Introduction
Aditya Bhatia is a technology leader, engineer, and innovator whose career spans some of the most influential companies in the industry, including Splunk (Cisco), Apple, and Yahoo. With over 15 years of experience, Aditya has established himself as an expert in cloud infrastructure, AI/ML platforms, and distributed systems. His work has been instrumental in designing and scaling resilient, high-performance cloud architectures that power mission-critical applications. Aditya has a proven track record of solving complex technical challenges and delivering impactful solutions.
In this Q&A, Aditya shares insights into his journey, his passion for leveraging technology to unlock human potential, and his vision for the future of AI and automation.
Q: Can you share a bit about your background and how you got started in technology?
Aditya Bhatia: Sure!
I've always been fascinated by technology and its ability to solve complex problems. My journey started with a B.Tech in Computer Science from Vellore Institute of Technology, where I built a strong foundation in software engineering. Eager to dive deeper, I pursued an M.S. in Computer Science at New York University, focusing on distributed systems and machine learning.
My professional career began at Yahoo, where I worked on cloud services and automation, leading initiatives that improved CI/CD efficiency by 70%. This experience gave me a deep appreciation for scalable infrastructure and operational efficiency. From there, I joined Apple, where I contributed to the Siri TTS (Text-to-Speech) team, designing distributed machine learning frameworks that significantly improved voice model evaluation and training speeds.
Currently, as a Cloud & AI Automation & Infrastructure technology leader at Splunk (now a Cisco Company), I lead a team focused on building distributed workflow orchestration systems on Kubernetes, ensuring high performance and reliability for thousands of customers.
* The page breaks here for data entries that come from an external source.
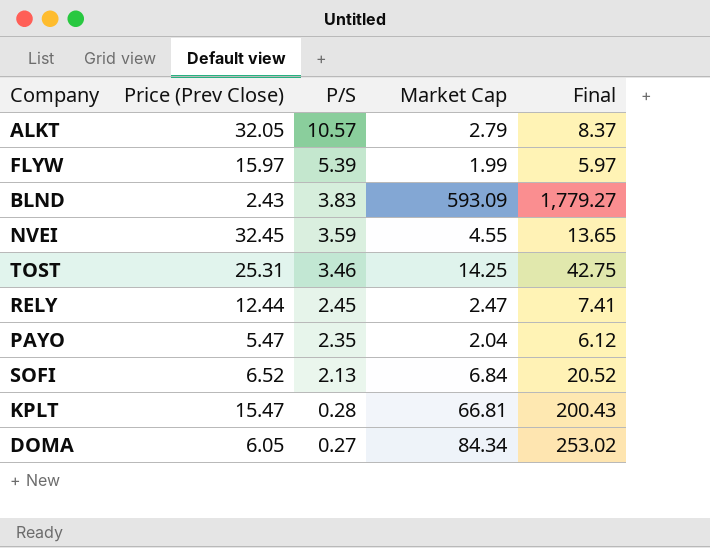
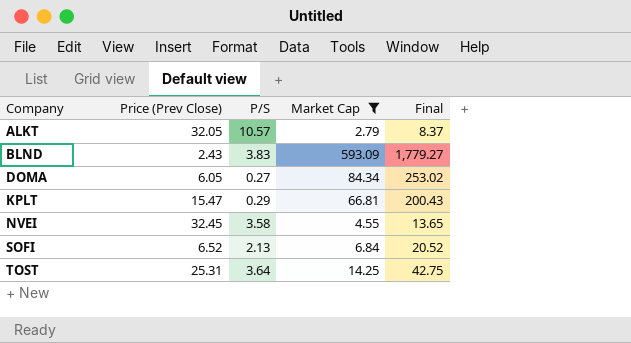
filter: none -> Market Cap >= 2.79
row order: P/S descending -> Company ascending
KPLT | P/S: 0.28 -> 0.29
NVEI | P/S: 3.59 -> 3.58
TOST | P/S: 3.46 -> 3.64

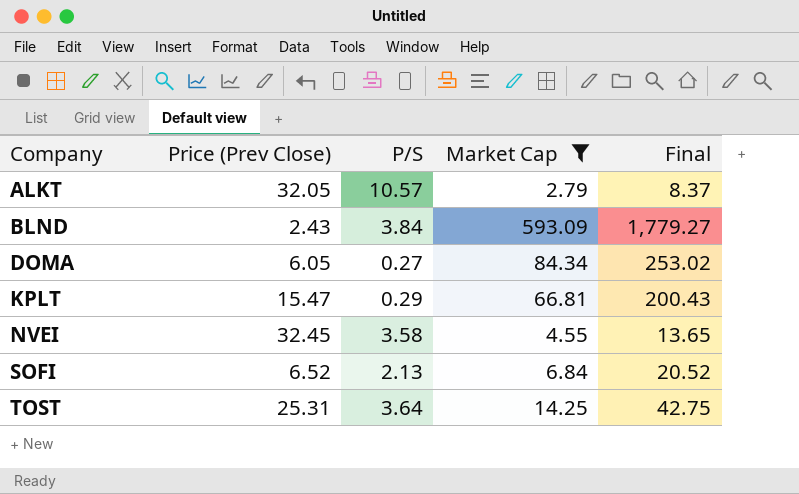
BLND | P/S: 3.83 -> 3.84

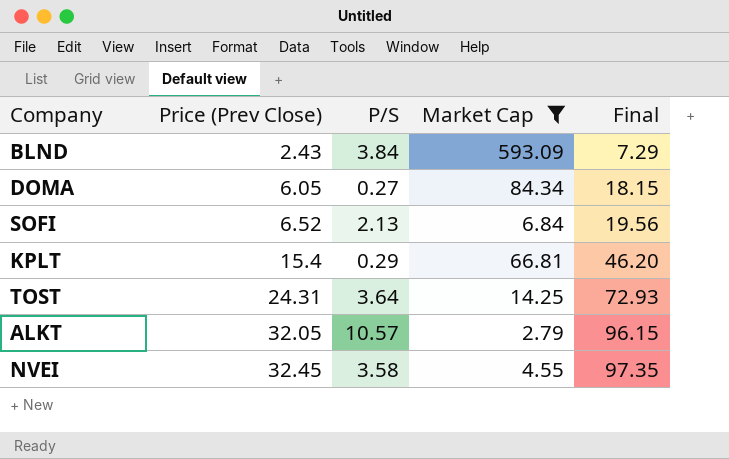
row order: Company ascending -> Price (Prev Close) ascending
column Final | formula: [Market Cap] * 3 -> [Price (Prev Close)] * 3
KPLT | Price (Prev Close): 15.47 -> 15.4
TOST | Price (Prev Close): 25.31 -> 24.31

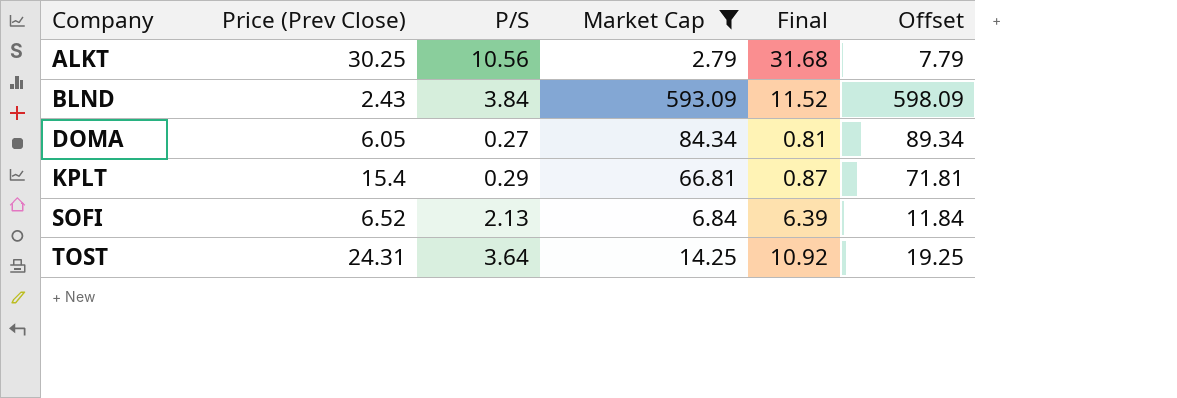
row order: Price (Prev Close) ascending -> Company ascending
column Final | formula: [Price (Prev Close)] * 3 -> [P/S] * 3
column Offset | formula: none -> [Market Cap] + 5
row NVEI: 32.45 | 3.58 | 4.55 | 97.35 -> none
ALKT | Price (Prev Close): 32.05 -> 30.25
ALKT | P/S: 10.57 -> 10.56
Over the years, I've been fortunate to drive multi-million-dollar cost-saving initiatives, mentor engineers, and contribute to AI-driven operational automation.
Beyond my corporate roles, I am actively engaged in the global technology community. I am a Senior Member of IEEE and an active participant in ACM (Association for Computing Machinery) and AAAI (Association for the Advancement of Artificial Intelligence). These affiliations allow me to stay at the forefront of AI, cloud computing, and automation trends, contribute to research discussions, and collaborate with experts worldwide.
In addition to my technical contributions, I have a deep passion for mentorship and knowledge sharing. I have served as a judge and mentor at hackathons like Cal Hacks, and I regularly write and speak on topics related to Kubernetes, AI infrastructure, and distributed computing. Looking back, my journey has been defined by a relentless drive to innovate, simplify complexity, and empower the next generation of engineers—and I look forward to continuing this mission in the years ahead.
Q: What drives your passion for AI, automation, and cloud infrastructure?
Aditya: I believe technology is a tool to unlock human potential. AI and automation are not just about improving efficiency; they're about enabling creativity, innovation, and growth.
For me, the passion for AI, automation, and cloud infrastructure comes from the power of technology to simplify complexity and drive innovation. I've always been drawn to solving challenging problems at scale, and these fields allow me to do just that.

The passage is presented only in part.